Precision of events for recording time elapsed of a kernel

I wish to understand better the precision in calculating time of a kernel duration. In http://docs.nvidia.com/cuda/cuda-runtime-api/group__CUDART__EVENT.html#group__CUDART__EVENT_1g40159125411db92c835edb46a0989cd6 it is given the impression that a resolution of 5 microseconds is possible, but the below simple example is giving me different results when compared to nvvp

#include <stdio.h>
__global__ void test(
        int * pos, int _repeat
        )
{
        for (int repeat=0;repeat<_repeat;repeat++)
        {
                        atomicAdd(pos+repeat,repeat);

        }

}
main()
{
        int repeat=1000;
        int * pos;
        cudaMalloc(&pos,sizeof(int)*repeat);
        dim3 threadDim;
        threadDim.x=32;
        threadDim.y=32;
        threadDim.z=1;
        cudaEvent_t begin;
        cudaEvent_t end;
        cudaEventCreateWithFlags(&begin,cudaEventBlockingSync);
        cudaEventCreateWithFlags(&end,cudaEventBlockingSync);
        cudaEventRecord(begin);
        test<<<500,threadDim>>>(pos,repeat);
        cudaEventRecord(end);
        cudaDeviceSynchronize();
        float elapsed;
        cudaEventElapsedTime (&elapsed,begin,end);
        printf ("%f\n",elapsed);
        exit(0);

}

When running this code on K40 nvvp reports a kernel duration of 3.444ms, but the events output give 3.58ms a difference of more the 100microseconds.
Are events so in-precise to calculate time or nvvp is not suitable to make such calculations

These observations are unlikely indicative of a lack of timing resolution (resolution in the microsecond range is hihly probable), but due to other factors. For example, what exactly is being measured, how it is measured (steady state?), magnitude of measurement noise level (what kind of spread do you observe when you run the same kernel repeatedly?)

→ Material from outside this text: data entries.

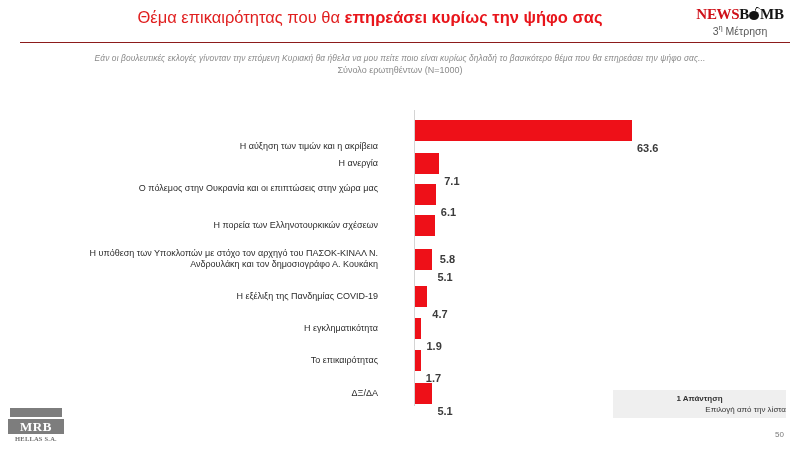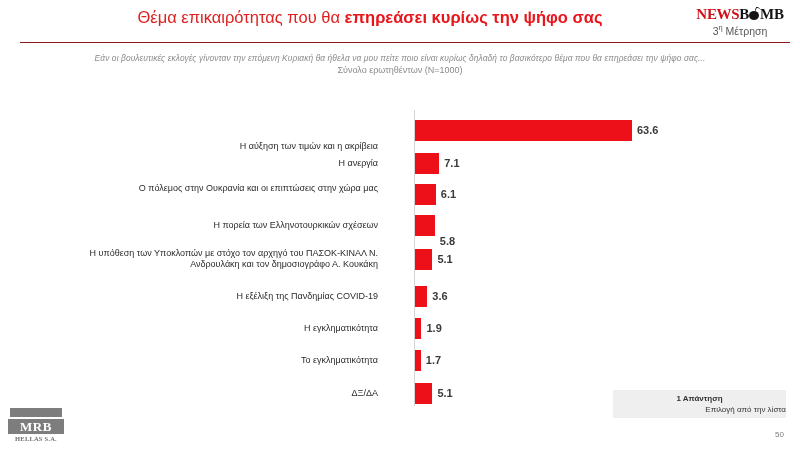--- a/index.html
+++ b/index.html
@@ -155,20 +155,21 @@
     height: 21px;
     background: #ee1018;
   }
   .bar-value {
     position: absolute;
     font-size: 11px;
     font-weight: bold;
     color: #3b3b3b;
     line-height: 21px;
     white-space: nowrap;
+    margin-top: 18px;
   }
 
   
   #mrb-logo {
     position: absolute;
     left: 8px;
     bottom: 8px;
     width: 58px;
   }
   #mrb-bar {
@@ -280,29 +281,29 @@
       <div class="bar-value" style="left: 439.789px; top: 16px;">5.8</div>
     </div>
     <div class="row" style="top: 139px; height: 21px;">
       <div class="cat-label" style="top: -1px;">Η υπόθεση των Υποκλοπών με στόχο τον αρχηγό του ΠΑΣΟΚ-ΚΙΝΑΛ Ν. Ανδρουλάκη και τον δημοσιογράφο Α. Κουκάκη</div>
       <div class="bar" style="width: 17.4009px; top: 0px; background: rgb(238, 16, 24);"></div>
       <div class="bar-value" style="left: 437.401px; top: 0px;">5.1</div>
     </div>
     <div class="row" style="top: 176px; height: 21px;">
       <div class="cat-label" style="top: 5px;">Η εξέλιξη της Πανδημίας COVID-19</div>
       <div class="bar" style="width: 12.283px; top: 0px; background: rgb(238, 16, 24);"></div>
-      <div class="bar-value" style="left: 432.283px; top: 0px;">3.6</div>
+      <div class="bar-value" style="left: 432.283px; top: 0px;">4.7</div>
     </div>
     <div class="row" style="top: 208px; height: 21px;">
       <div class="cat-label" style="top: 5px;">Η εγκληματικότητα</div>
       <div class="bar" style="width: 6.4827px; top: 0px; background: rgb(238, 16, 24);"></div>
       <div class="bar-value" style="left: 426.483px; top: 0px;">1.9</div>
     </div>
     <div class="row" style="top: 240px; height: 21px;">
-      <div class="cat-label" style="top: 5px;">Το εγκληματικότητα</div>
+      <div class="cat-label" style="top: 5px;">Το επικαιρότητας</div>
       <div class="bar" style="width: 5.80031px; top: 0px; background: rgb(238, 16, 24);"></div>
       <div class="bar-value" style="left: 425.8px; top: 0px;">1.7</div>
     </div>
     <div class="row" style="top: 273px; height: 21px;">
       <div class="cat-label" style="top: 5px;">ΔΞ/ΔΑ</div>
       <div class="bar" style="width: 17.4009px; top: 0px; background: rgb(238, 16, 24);"></div>
       <div class="bar-value" style="left: 437.401px; top: 0px;">5.1</div>
     </div>
   </div>
 

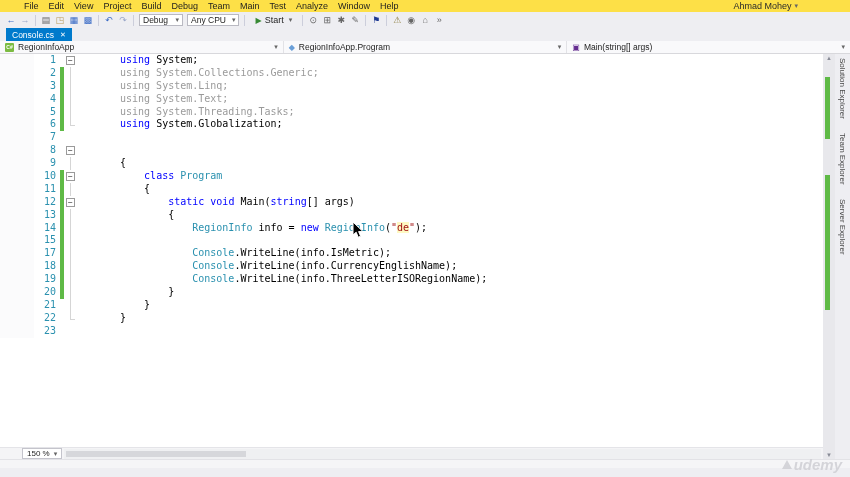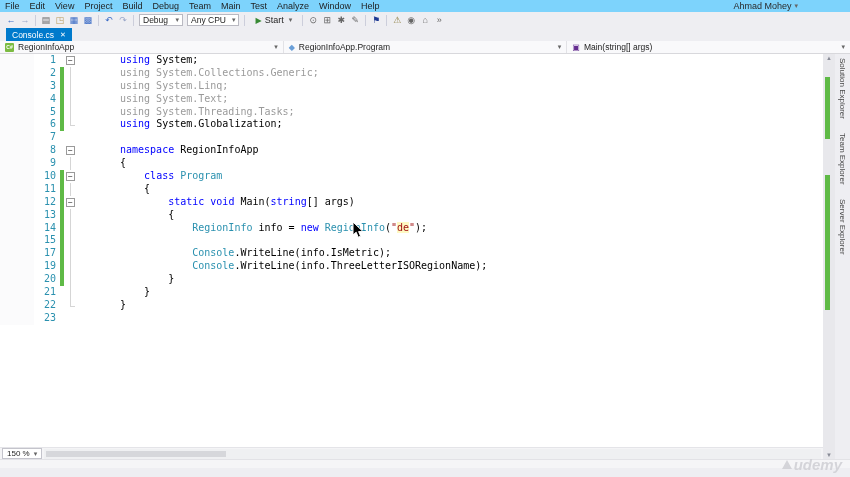--- a/index.html
+++ b/index.html
@@ -1,20 +1,20 @@
 <!DOCTYPE html>
 <html><head>
 <meta charset="utf-8">
 <style>
   * { margin:0; padding:0; box-sizing:border-box; }
   html,body { width:850px; height:477px; overflow:hidden; }
   body { font-family:"Liberation Sans", sans-serif; background:#eeeef2; position:relative; color:#1e1e1e; }
 
   
-  #menubar { height:12px; display:flex; align-items:center; font-size:9px; padding-left:0; background:#7dd3fc; }
+  #menubar { height:12px; display:flex; align-items:center; font-size:9px; padding-left:19px; background:#fde047; }
   .menu-item { padding:0 5px; cursor:default; }
   #user-area { margin-left:auto; margin-right:52px; display:flex; align-items:center; gap:3px; font-size:9px; color:#2a2a2a; }
   .chev { font-size:7px; color:#666; }
 
   
   #toolbar { height:16px; display:flex; align-items:center; font-size:9px; padding-left:4px; background:#eeeef2; }
   .tb-icon { width:14px; text-align:center; font-size:9px; color:#666; cursor:default; }
   .tb-sep { width:1px; height:11px; background:#cccedb; margin:0 3px; display:inline-block; }
   .combo { background:#fff; border:1px solid #b9b9c2; height:12px; display:flex; align-items:center; font-size:8.5px; padding:0 3px; margin:0 2px; min-width:44px; }
   .combo .combo-label { flex:1; padding-right:6px; white-space:nowrap; }
@@ -52,21 +52,21 @@
   .fend::after { content:''; position:absolute; left:6px; top:7px; width:5px; height:1px; background:#d5d5d5; }
   .codetxt { padding-left:2px;margin-left:40px; }
   .tk-k { color:#0000ff; }
   .tk-t { color:#2b91af; }
   .tk-s { color:#a31515; }
   .tk-p { color:#000; }
   .tk-g { color:#9a9a9a; }
   .tk-h { color:#a31515; background:#fef9c3; }
 
   
-  #bottom-row { height:12px; display:flex; align-items:center; background:#f4f4f6; border-top:1px solid #e4e4e8; }
+  #bottom-row { height:12px; display:flex; align-items:center; background:#f4f4f6; border-top:1px solid #e4e4e8;padding-left:20px; }
   #zoom-control { background:#fff; border:1px solid #c4c4cc; height:11px; display:flex; align-items:center; gap:4px; font-size:8px; padding:0 4px; margin-left:2px; min-width:34px; }
   #hscroll { flex:1; height:10px; background:#eff0f2; margin:0 2px; position:relative; }
   #hscroll-thumb { position:absolute; left:2px; top:2px; height:6px; width:180px; background:#d6d7db; }
 
   
   #vscroll { width:12px; background:#e8e8ec; position:relative; flex:none; }
   .vs-arrow { position:absolute; left:0; width:12px; text-align:center; font-size:6px; color:#888b96; }
   .vs-arrow.up { top:1px; }
   .vs-arrow.down { bottom:1px; }
   .smark { position:absolute; left:2px; width:5px; background:#5fba46; }
@@ -180,29 +180,30 @@
 <div id="editor">
   <div id="editor-main">
     <div id="code-lines">
         <div class="line"><span class="ind-margin"></span><span class="lnum">1</span><span class="chg"></span><span class="fold"><span class="fbox">−</span></span><span class="codetxt"><span class="tk-k">using</span><span class="tk-p"> System;</span></span></div>
         <div class="line"><span class="ind-margin"></span><span class="lnum">2</span><span class="chg on"></span><span class="fold fline"></span><span class="codetxt"><span class="tk-g">using System.Collections.Generic;</span></span></div>
         <div class="line"><span class="ind-margin"></span><span class="lnum">3</span><span class="chg on"></span><span class="fold fline"></span><span class="codetxt"><span class="tk-g">using System.Linq;</span></span></div>
         <div class="line"><span class="ind-margin"></span><span class="lnum">4</span><span class="chg on"></span><span class="fold fline"></span><span class="codetxt"><span class="tk-g">using System.Text;</span></span></div>
         <div class="line"><span class="ind-margin"></span><span class="lnum">5</span><span class="chg on"></span><span class="fold fline"></span><span class="codetxt"><span class="tk-g">using System.Threading.Tasks;</span></span></div>
         <div class="line"><span class="ind-margin"></span><span class="lnum">6</span><span class="chg on"></span><span class="fold fend"></span><span class="codetxt"><span class="tk-k">using</span><span class="tk-p"> System.Globalization;</span></span></div>
         <div class="line"><span class="ind-margin"></span><span class="lnum">7</span><span class="chg"></span><span class="fold"></span><span class="codetxt"></span></div>
-        <div class="line"><span class="ind-margin"></span><span class="lnum">8</span><span class="chg"></span><span class="fold"><span class="fbox">−</span></span><span class="codetxt"><span class="tk-k">namespace</span><span class="tk-p"> RegionInfoApp</span></span></div>
+        <div class="line"><span class="ind-margin"></span><span class="lnum">8</span><span class="chg"></span><span class="fold"><span class="fbox">−</span></span></div>
         <div class="line"><span class="ind-margin"></span><span class="lnum">9</span><span class="chg"></span><span class="fold fline"></span><span class="codetxt"><span class="tk-p">{</span></span></div>
         <div class="line"><span class="ind-margin"></span><span class="lnum">10</span><span class="chg on"></span><span class="fold"><span class="fbox">−</span></span><span class="codetxt"><span class="tk-p">    </span><span class="tk-k">class</span><span class="tk-p"> </span><span class="tk-t">Program</span></span></div>
         <div class="line"><span class="ind-margin"></span><span class="lnum">11</span><span class="chg on"></span><span class="fold fline"></span><span class="codetxt"><span class="tk-p">    {</span></span></div>
         <div class="line"><span class="ind-margin"></span><span class="lnum">12</span><span class="chg on"></span><span class="fold"><span class="fbox">−</span></span><span class="codetxt"><span class="tk-p">        </span><span class="tk-k">static</span><span class="tk-p"> </span><span class="tk-k">void</span><span class="tk-p"> Main(</span><span class="tk-k">string</span><span class="tk-p">[] args)</span></span></div>
         <div class="line"><span class="ind-margin"></span><span class="lnum">13</span><span class="chg on"></span><span class="fold fline"></span><span class="codetxt"><span class="tk-p">        {</span></span></div>
         <div class="line"><span class="ind-margin"></span><span class="lnum">14</span><span class="chg on"></span><span class="fold fline"></span><span class="codetxt"><span class="tk-p">            </span><span class="tk-t">RegionInfo</span><span class="tk-p"> info = </span><span class="tk-k">new</span><span class="tk-p"> </span><span class="tk-t">RegionInfo</span><span class="tk-p">(</span><span class="tk-s">"</span><span class="tk-h">de</span><span class="tk-s">"</span><span class="tk-p">);</span></span></div>
         <div class="line"><span class="ind-margin"></span><span class="lnum">15</span><span class="chg on"></span><span class="fold fline"></span><span class="codetxt"></span></div>
         <div class="line"><span class="ind-margin"></span><span class="lnum">17</span><span class="chg on"></span><span class="fold fline"></span><span class="codetxt"><span class="tk-p">            </span><span class="tk-t">Console</span><span class="tk-p">.WriteLine(info.IsMetric);</span></span></div>
+        <div class="line"><span class="ind-margin"></span><span class="lnum">18</span><span class="chg on"></span><span class="fold fline"></span><span class="codetxt"><span class="tk-p">            </span><span class="tk-t">Console</span><span class="tk-p">.WriteLine(info.CurrencyEnglishName);</span></span></div>
         <div class="line"><span class="ind-margin"></span><span class="lnum">19</span><span class="chg on"></span><span class="fold fline"></span><span class="codetxt"><span class="tk-p">            </span><span class="tk-t">Console</span><span class="tk-p">.WriteLine(info.ThreeLetterISORegionName);</span></span></div>
         <div class="line"><span class="ind-margin"></span><span class="lnum">20</span><span class="chg on"></span><span class="fold fline"></span><span class="codetxt"><span class="tk-p">        }</span></span></div>
         <div class="line"><span class="ind-margin"></span><span class="lnum">21</span><span class="chg"></span><span class="fold fline"></span><span class="codetxt"><span class="tk-p">    }</span></span></div>
         <div class="line"><span class="ind-margin"></span><span class="lnum">22</span><span class="chg"></span><span class="fold fend"></span><span class="codetxt"><span class="tk-p">}</span></span></div>
         <div class="line"><span class="ind-margin"></span><span class="lnum">23</span><span class="chg"></span><span class="fold"></span><span class="codetxt"></span></div>
       </div>
     <div id="bottom-row">
       <span id="zoom-control">
         <span>150 %</span>
         <span class="chev">▾</span>

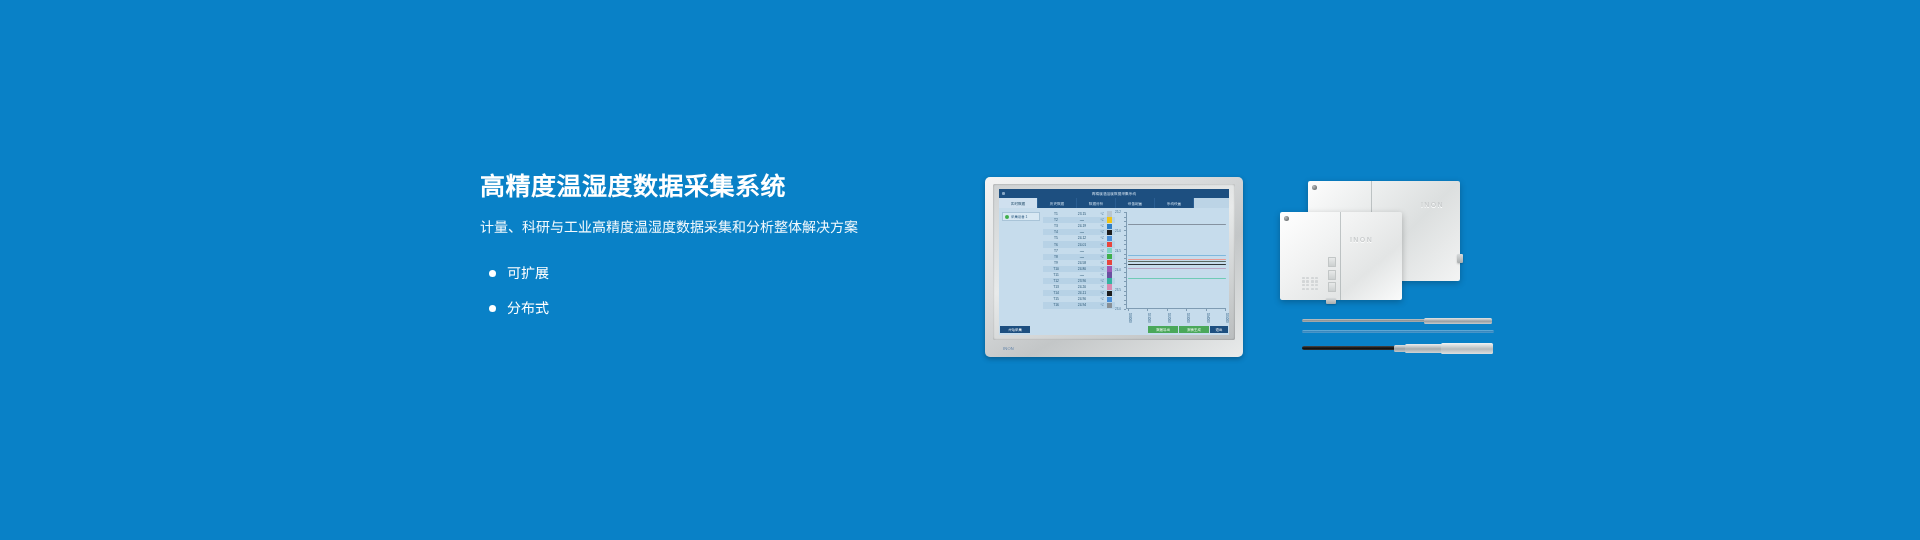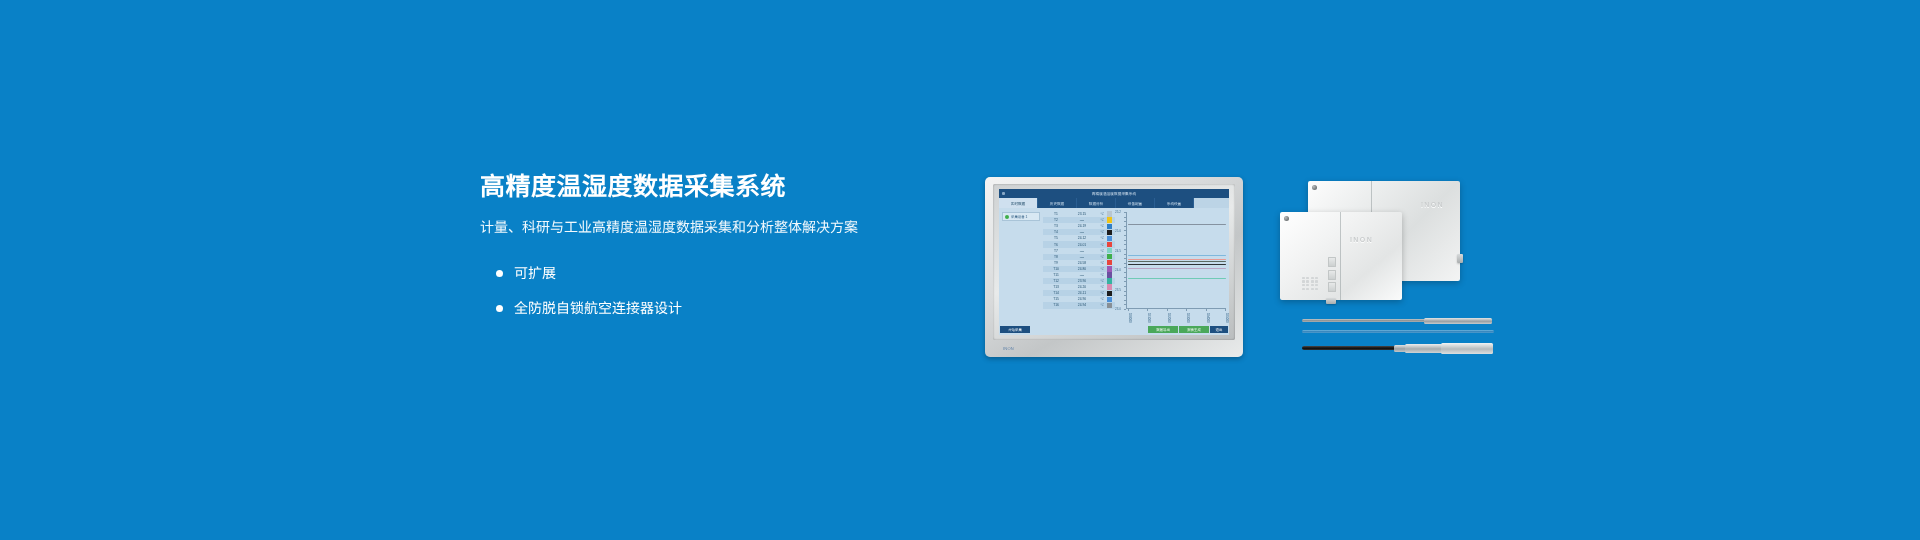--- a/index.html
+++ b/index.html
@@ -43,21 +43,21 @@
   .subhead {
     font-size: 14px;
     font-weight: normal;
     line-height: 1.35;
     margin: 0 0 29px 0;
     white-space: nowrap;
     color: #f2f9fd;
   }
   .feature-list {
     list-style: none;
-    margin: 16px;
+    margin: 9px;
     padding: 0;
   }
   .feature-item {
     display: flex;
     align-items: center;
     margin-bottom: 18px;
     font-size: 14px;
     color: #ffffff;
     line-height: 1.2;
   }
@@ -385,21 +385,21 @@
 
     <p class="subhead">计量、科研与工业高精度温湿度数据采集和分析整体解决方案</p>
 
     <ul class="feature-list">
       <li class="feature-item">
         <span class="bullet-dot"></span>
         <span>可扩展</span>
       </li>
       <li class="feature-item">
         <span class="bullet-dot"></span>
-        <span>全防脱自锁航空连接器设计</span>
+        <span>分布式</span>
       </li>
     </ul>
   </div>
 
   <div class="monitor nosel">
     <div class="monitor-outer"></div>
     <div class="monitor-inner-bezel">
       <div class="monitor-screen">
 
         <div class="app-titlebar">

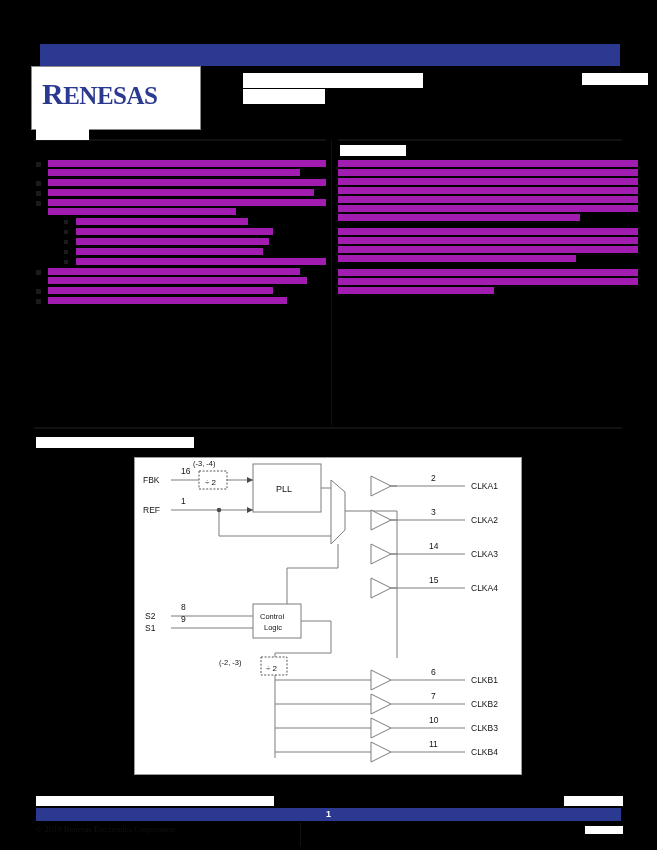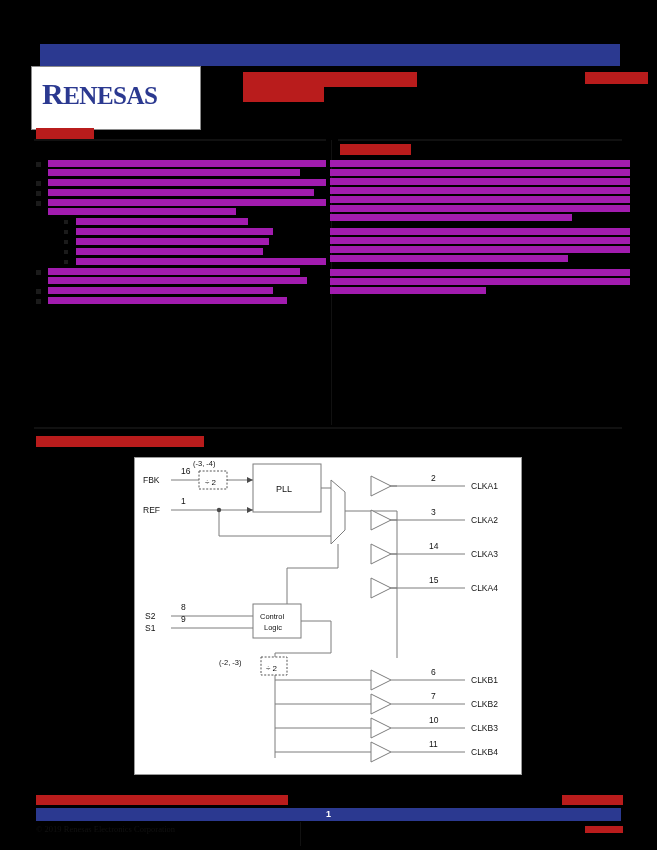--- a/index.html
+++ b/index.html
@@ -15,30 +15,30 @@
             font-size:25px;font-weight:bold;color:#2B3990;letter-spacing:-0.5px;}
   .logo-txt .cap{font-size:30px;}
 
   .title-main{position:absolute;left:243px;top:72px;width:290px;
               font-size:13px;font-weight:bold;line-height:15px;letter-spacing:0.4px;
               color:#000;}
   .partno{position:absolute;left:552px;top:72px;width:96px;text-align:right;
           font-size:11px;font-weight:bold;color:#000;}
 
   
-  .obs{color:transparent;background:#b91c1c;display:inline;
+  .obs{color:transparent;background:#ffffff;display:inline;font-family:Liberation Mono, monospace;
        -webkit-text-fill-color:transparent;}
 
   
   .rule{position:absolute;height:2px;background:#111;}
   .sec-h{position:absolute;font-size:10px;font-weight:bold;letter-spacing:0.6px;color:#000;}
 
   
   .col-left{position:absolute;left:34px;top:160px;width:292px;}
-  .col-right{position:absolute;left:330px;top:160px;width:300px;}
+  .col-right{position:absolute;left:338px;top:160px;width:300px;}
   .vdiv{position:absolute;left:331px;top:140px;width:1px;height:285px;background:#111;}
 
   ul.feat{list-style:none;margin:0;padding:0;}
   ul.feat li{position:relative;padding-left:14px;margin-bottom:3px;font-size:7.6px;
              line-height:9.5px;}
   ul.feat li::before{content:"";position:absolute;left:2px;top:2px;width:5px;height:5px;
              background:#1b1b1b;}
   ul.feat li.sub{padding-left:28px;margin-left:14px;}
   ul.feat li.sub::before{left:16px;width:4px;height:4px;}
   .ln{display:block;background:#a21caf;color:transparent;height:7px;margin-bottom:2px;}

3.58 ms vs 3.444 ms is a difference of 4%, barely more than measurement noise (by default I assume 2%). This small differences could be (partially) due to the fact that the profiler injects measurement points at the lowest possible software stack level, and the difference with your measurements may therefore be (partially) attributable to the overhead of the additional software layers. Host-side overhead is generally minimized by using a CPU with high single-thread performance.

What is the specific use case that you are trying to address that requires you to determine run time more accurately than within 4%? Natural variation in run-time, especially for memory intensive kernels, may already be greater than that. Run time can also vary due to variable clocks due to device temperature. Are you using application clocks to lock in particular device clocks for the duration of profiling activity?

I recall multiple posts from a knowledgeable NVIDIA engineer in the past warning against the use of CUDA events for precise timing and instead recommending the use of high-precision host-side timers. I do not recall the reasoning behind this advice. Typical high-precision host system timers should be able to provide about 1 microsecond resolution.

My use case is that I am implementing a new algorithm and need to compare with other algorithms to show its efficiency. Since I am in the range of 10x factor a 4% error can be problematic when measuring as it can corrupt the factor. I am writing a scientific paper and things need to be accurate

The other problem is that at the end I have to add up GPU usage and the numbers just come out crazy! I will re-check on this because if it maintains a 4% one can just factor it in.

Is there a way how to ensure clocks are constant on a K40? such that I can factor out any issue related to variable clocks?

Set persistence mode and then set application clocks. Both can be done using the nvidia-smi tool.

nvidia-smi --help

You may need root privilege.

You would want to pick a consistent, reproducible set of numbers. So either use your own measurements (don’t forget to validate and calibrate!) throughout your work, or use the results from nvvp throughout your work.

You would also want to repeat your measurements multiple times to account for deviations from run to run, and then pick a methodology for processing the results, e.g. median, arithmetic average, or fastest time. For example, if I recall correctly, the STREAM benchmark uses a best-of-ten methodology, while the SPEC CPU benchmarks use a median-of-three methodology.

from greg:

https://devtalk.nvidia.com/default/topic/1027845/cuda-programming-and-performance/why-would-code-run-1-7x-faster-when-run-with-nvprof-than-without-/post/5228199/#5228199

profilers measure kernel execution time more accurately than is possible with cuda events.